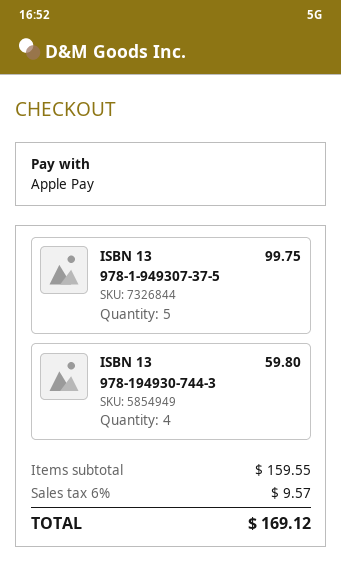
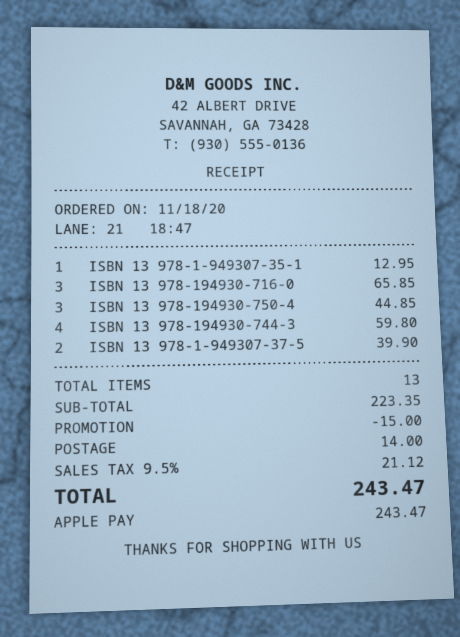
ISBN 13 978-1-949307-37-5: 5 for 99.75 -> 2 for 39.90
ISBN 13 978-1-949307-35-1: none -> 1 for 12.95
ISBN 13 978-194930-716-0: none -> 3 for 65.85
ISBN 13 978-194930-750-4: none -> 3 for 44.85
subtotal: 159.55 -> 223.35
discount: none -> 15.00
shipping: none -> 14.00
tax: 6% = 9.57 -> 9.5% = 21.12
total: 169.12 -> 243.47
· · · · ·
**Your instructions:**
Write out exactly the final stretch of the records: the line containing "ISBN 13 978-1-949307-35-1: none" and every line after it, through the last, and nothing else.

**Completed task:**
ISBN 13 978-1-949307-35-1: none -> 1 for 12.95
ISBN 13 978-194930-716-0: none -> 3 for 65.85
ISBN 13 978-194930-750-4: none -> 3 for 44.85
subtotal: 159.55 -> 223.35
discount: none -> 15.00
shipping: none -> 14.00
tax: 6% = 9.57 -> 9.5% = 21.12
total: 169.12 -> 243.47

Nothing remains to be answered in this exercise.